• What you should do: Among the entries below, find the lines with the word "sizing" and copy them.

• Supplied data:
━━━━━━━━━━━━━━━━
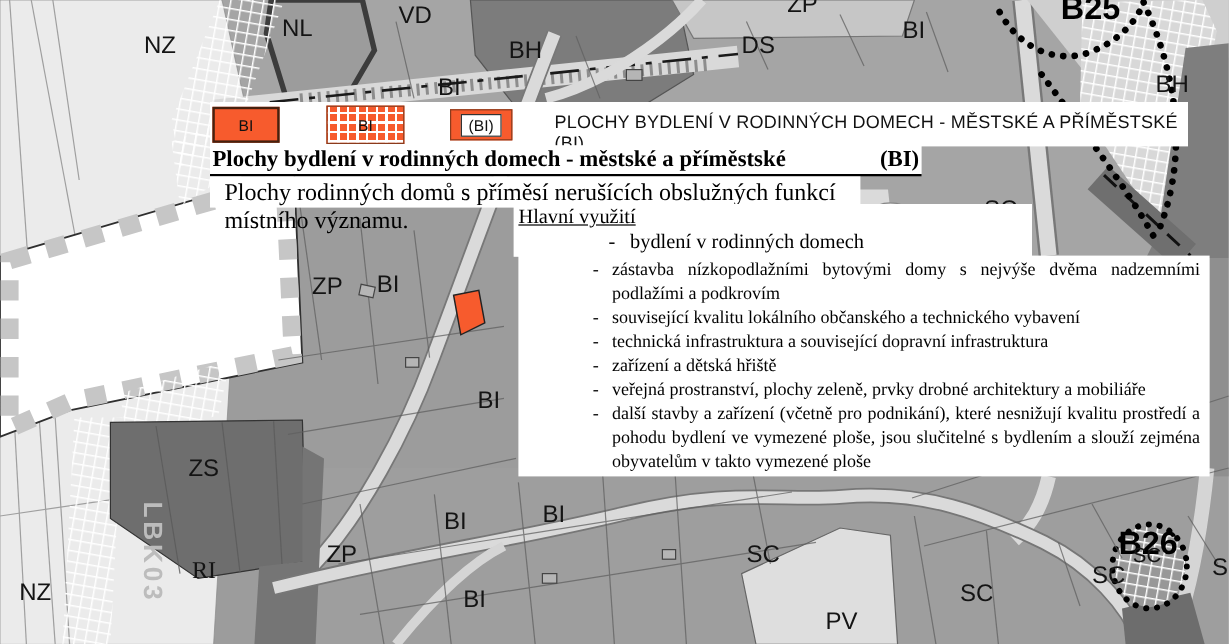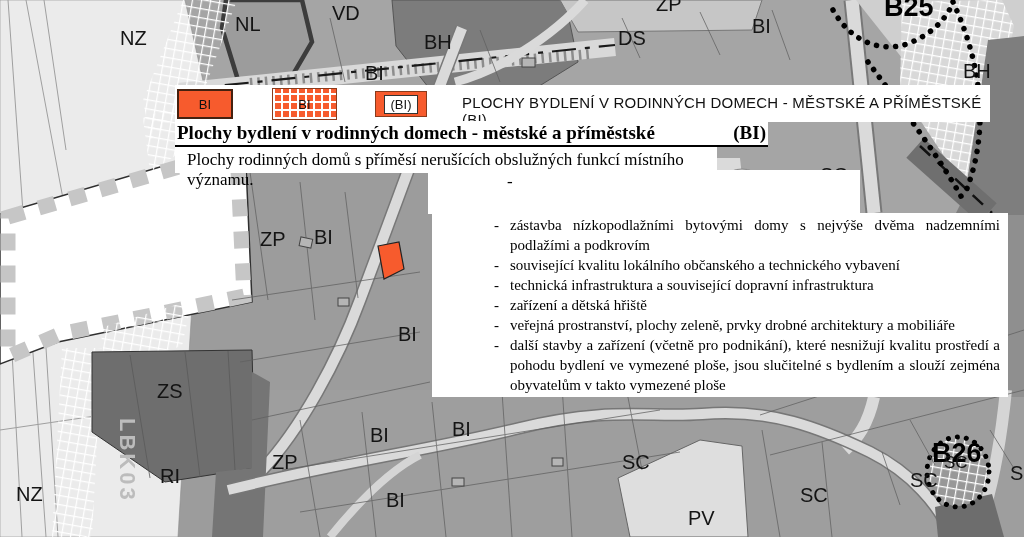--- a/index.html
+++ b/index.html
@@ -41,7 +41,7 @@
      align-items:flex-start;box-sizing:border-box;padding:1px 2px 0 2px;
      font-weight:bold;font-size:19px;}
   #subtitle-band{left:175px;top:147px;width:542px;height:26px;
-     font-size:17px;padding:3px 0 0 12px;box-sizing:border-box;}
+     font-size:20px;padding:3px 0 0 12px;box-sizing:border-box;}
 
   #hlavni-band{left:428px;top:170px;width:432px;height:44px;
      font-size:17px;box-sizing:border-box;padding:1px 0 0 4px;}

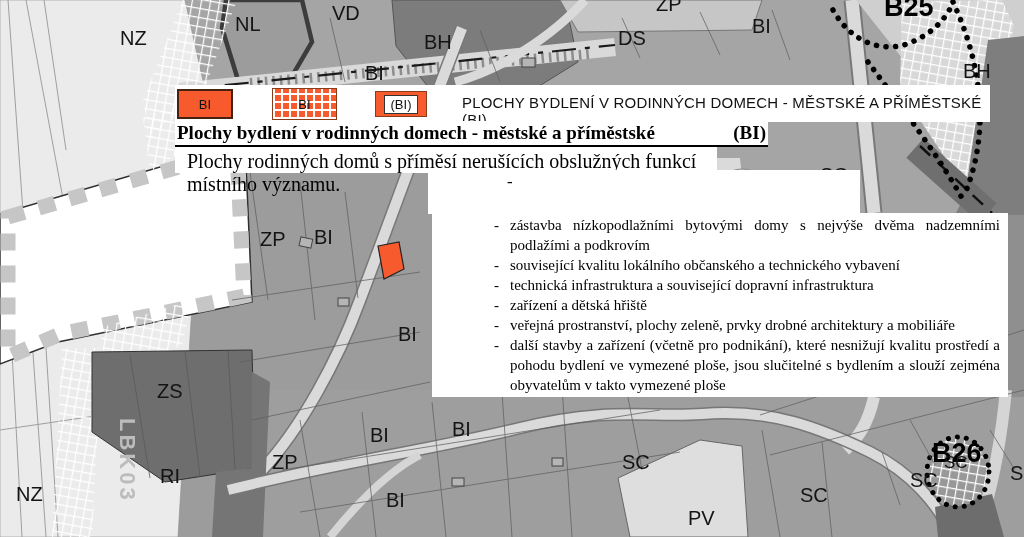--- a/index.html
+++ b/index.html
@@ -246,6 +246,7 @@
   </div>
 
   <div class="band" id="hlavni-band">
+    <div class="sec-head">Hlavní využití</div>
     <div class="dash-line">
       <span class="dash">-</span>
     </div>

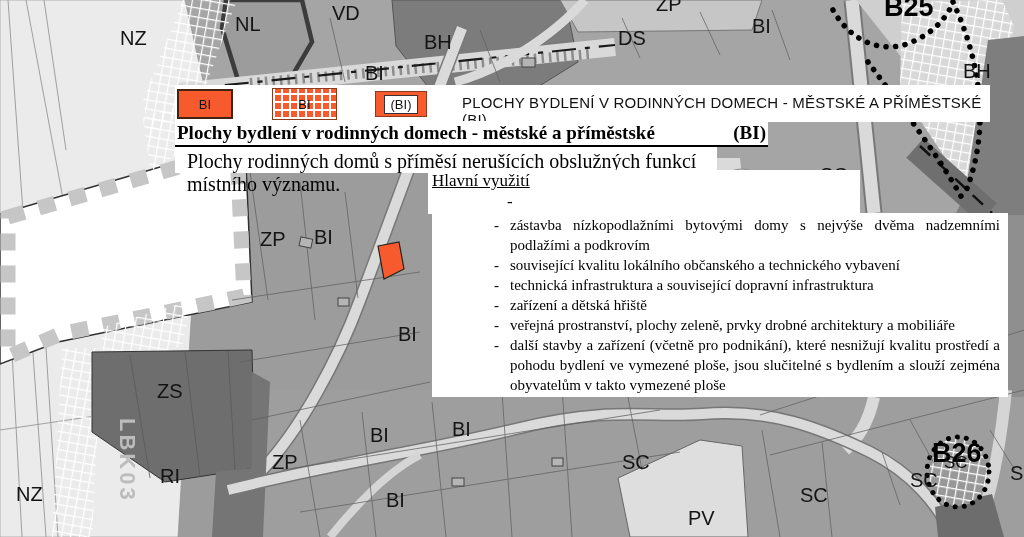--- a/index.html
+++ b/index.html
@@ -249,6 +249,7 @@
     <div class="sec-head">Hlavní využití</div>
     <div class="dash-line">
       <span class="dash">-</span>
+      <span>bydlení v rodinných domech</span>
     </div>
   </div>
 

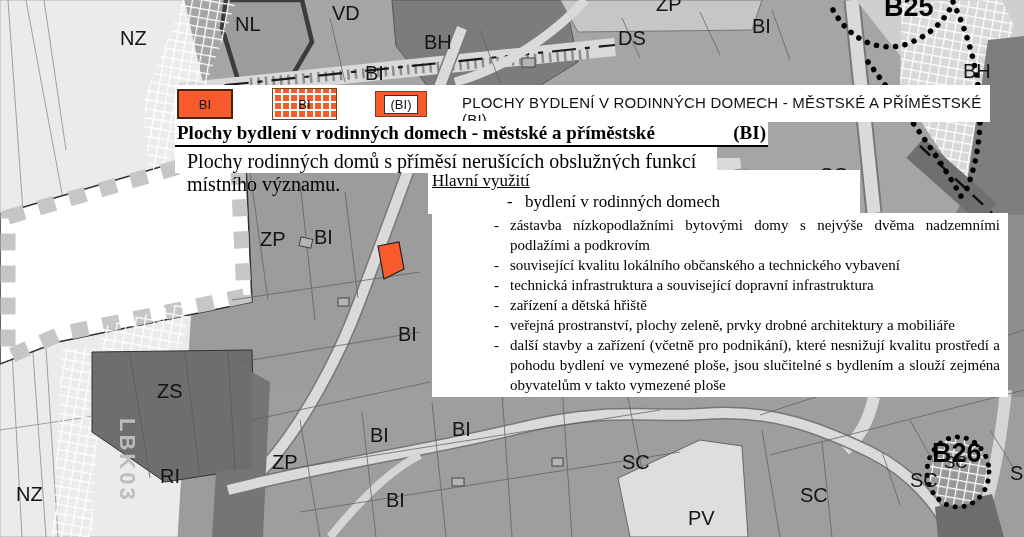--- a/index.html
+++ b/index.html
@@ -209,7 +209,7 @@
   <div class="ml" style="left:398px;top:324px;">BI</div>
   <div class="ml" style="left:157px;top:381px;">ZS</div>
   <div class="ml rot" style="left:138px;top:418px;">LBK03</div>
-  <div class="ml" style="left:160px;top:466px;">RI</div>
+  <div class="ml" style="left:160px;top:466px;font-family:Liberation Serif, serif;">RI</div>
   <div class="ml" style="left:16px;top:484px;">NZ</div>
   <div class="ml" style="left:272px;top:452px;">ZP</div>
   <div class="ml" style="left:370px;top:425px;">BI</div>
━━━━━━━━━━━━━━━━
• Answer to this problem:
      align-items:flex-start;box-sizing:border-box;padding:1px 2px 0 2px;
-     font-size:17px;padding:3px 0 0 12px;box-sizing:border-box;}
+     font-size:20px;padding:3px 0 0 12px;box-sizing:border-box;}
      font-size:17px;box-sizing:border-box;padding:1px 0 0 4px;}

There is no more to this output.